Skip site navigation (1)Skip section navigation (2)
Date:      Fri, 15 Jul 2016 09:51:25 -0600
From:      Ian Lepore <ian@freebsd.org>
To:        Karl Denninger <karl@denninger.net>, freebsd-arm <freebsd-arm@freebsd.org>
Subject:   Re: Bizarre clone attempt failures on Raspberry Pi2...
Message-ID:  <1468597885.72182.286.camel@freebsd.org>
In-Reply-To: <d1aba096-e645-04df-dfda-5a9284250960@denninger.net>
References:  <548783e1-9047-68f7-5f50-449db684d602@denninger.net> <d2eb4035-e494-1a7b-98e5-2aa87efe0763@denninger.net> <EDE65B12-4961-4CEF-8AE9-BFDA4FD508A5@gromit.dlib.vt.edu> <5475ea53-ae22-2634-6f2a-5737d1b0e308@denninger.net> <398ae56c-8893-f188-c210-cf7f19ccf433@denninger.net> <1468518953.72182.219.camel@freebsd.org> <7a91fc79-1c85-fac8-aa3f-db90592f3f44@denninger.net> <bec46aff-a4d5-9c4d-49d0-78534b13f719@denninger.net> <E01579F5-9562-4E51-9CFB-EA510460A4C8@gromit.dlib.vt.edu> <60b6e156-981e-9fbd-b68c-0daae1961286@denninger.net> <04391154-A38E-46CD-B570-B2BECFD19022@gromit.dlib.vt.edu> <d1aba096-e645-04df-dfda-5a9284250960@denninger.net>

next in thread | previous in thread | raw e-mail | index | archive | help
On Fri, 2016-07-15 at 09:44 -0500, Karl Denninger wrote:
> On 7/15/2016 09:22, Paul Mather wrote:
> 
> > On Jul 15, 2016, at 9:44 AM, Karl Denninger <karl@denninger.net>
> > wrote:
> > 
> > > On 7/15/2016 08:36, Paul Mather wrote:
> > > > On Jul 14, 2016, at 11:36 PM, Karl Denninger <
> > > > karl@denninger.net> wrote:
> > > > 
> > > > > Found it.
> > > > > 
> > > > > Apparently the current code *requires* the label be set on
> > > > > the msdos
> > > > > partition.  If it's not then not only does it not mount
> > > > > (which shouldn't
> > > > > matter post-boot as the loader is supposed to pass the dtb
> > > > > file, it is
> > > > > specified in the config file without any sort of path prefix,
> > > > > and thus
> > > > > once the kernel has loaded it should not matter if the dos
> > > > > partition if
> > > > > actually mounted or not) *but* the boot process hangs without
> > > > > any
> > > > > indication of why!
> > > > > 
> > > > > So, you must do newfs_msdos -L MSDOSBOOT -F 16 {device}
> > > > > 
> > > > > If the "-L" is missing you're hosed; the system facially
> > > > > appears to be
> > > > > just fine but while the loader comes up and so does the
> > > > > kernel, it hangs
> > > > > without ever proceeding -- and without any sort of error
> > > > > message
> > > > > indicating that it is unable to mount something it needs.

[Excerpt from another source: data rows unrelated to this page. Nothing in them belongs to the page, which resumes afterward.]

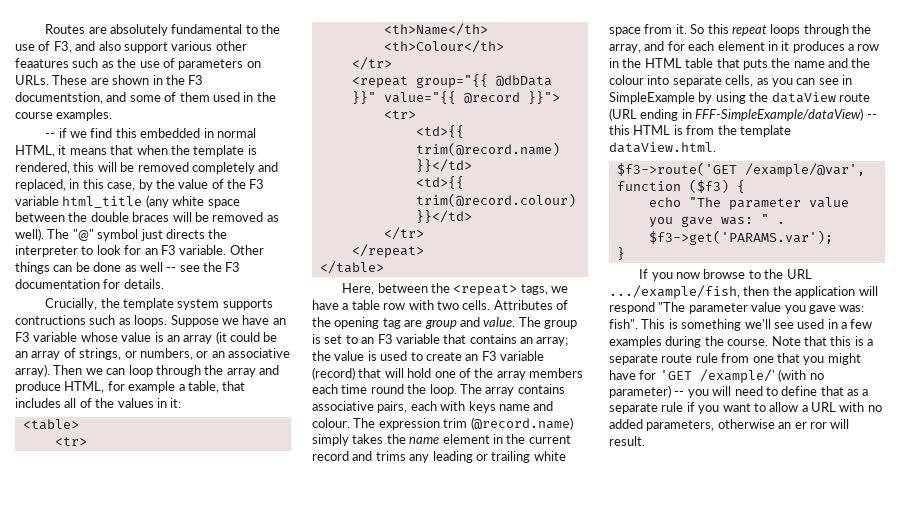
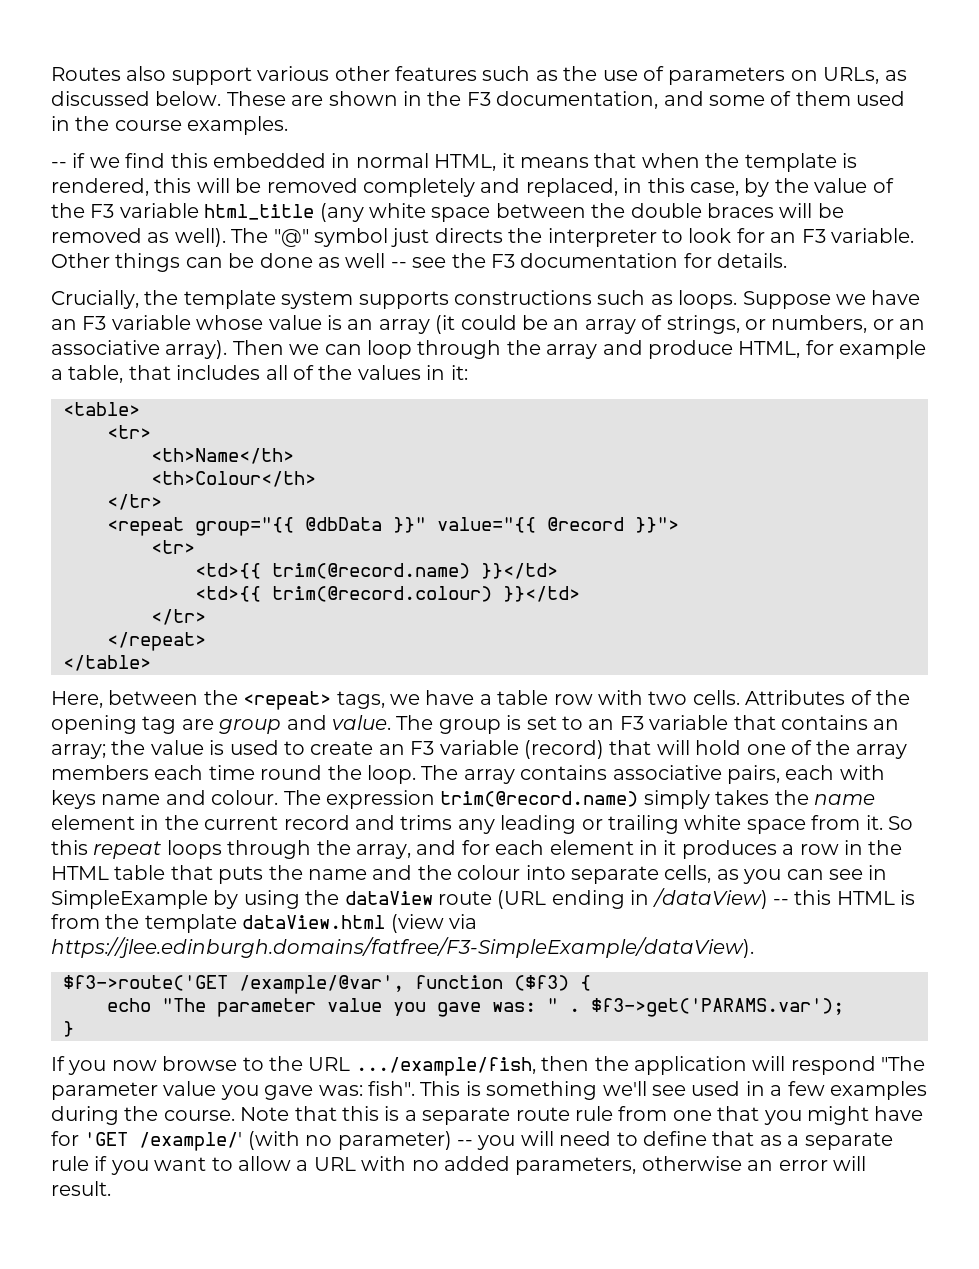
[88,24,281,36] [15,41,96,53] are absolutely fundamental to the use of F3, and -> (121, 74) none
[15,58,69,68] feaatures -> [395,66,477,81] features
[15,75,49,85] URLs. -> [823,67,907,84] [51,91,222,106] URLs, as discussed below.
[15,92,103,104] documentstion, -> [496,91,659,109] documentation,
[15,315,86,325] contructions -> [454,290,592,305] constructions
[443,417,573,430] trim (@record.name) -> [440,791,639,807] trim(@record.name)
[695,108,864,121] FFF-SimpleExample/dataView) -> [652,888,768,909] /dataView)
[609,142,716,153] dataView.html. -> [242,914,477,933] [51,937,754,958] dataView.html (view via https://jlee.edinburgh.domains/fatfree/F3-SimpleExample/dataView).
[794,422,827,429] er ror -> [778,1160,828,1171] error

> > > > You have to do that because the device entry in the stock
> > > > /etc/fstab is /dev/msdosfs/MSDOSBOOT.  The /dev/msdosfs part
> > > > indicates it's using ms-dos labels.  In other words, this is
> > > > just the same sort of failure you were getting when you weren't
> > > > labelling the UFS partition as "rootfs".  Labelling the file
> > > > system properly "fixes" the issue, as you would expect.
> > > > 
> > > > It's a misnomer to say the code "requires" labels.  It's just
> > > > that's the way the distribution images are currently set up.  I
> > > > have an older Pi that predates the current distribution images
> > > > that just uses /dev/mmcsd0... device names in /etc/fstab.  Both
> > > > approaches work fine.  You just need to make sure the devices
> > > > you specify in /etc/fstab will actually exist when it comes
> > > > time to mount the corresponding file system.
> > > Except that if the root filesystem doesn't mount you get an
> > > error, and
> > > thus you can figure out what's going on.  What excuse is there
> > > for not
> > > printing an error message if a mount fails, and if something in
> > > /etc/fstab fails to mount what's with hanging the machine?  I've
> > > had
> > > disks be unavailable before on Intel architecture machines (it
> > > happens
> > > when disks fail) and the result is an error on the failure to
> > > mount but,
> > > unless it's the root volume, the system still comes up.
> > 
> > Are you sure you don't get an error?  When I forgot to label rootfs
> > recently when I cloned an SD card I got an error displayed on the
> > serial console.  I didn't get an error on the HDMI screen console.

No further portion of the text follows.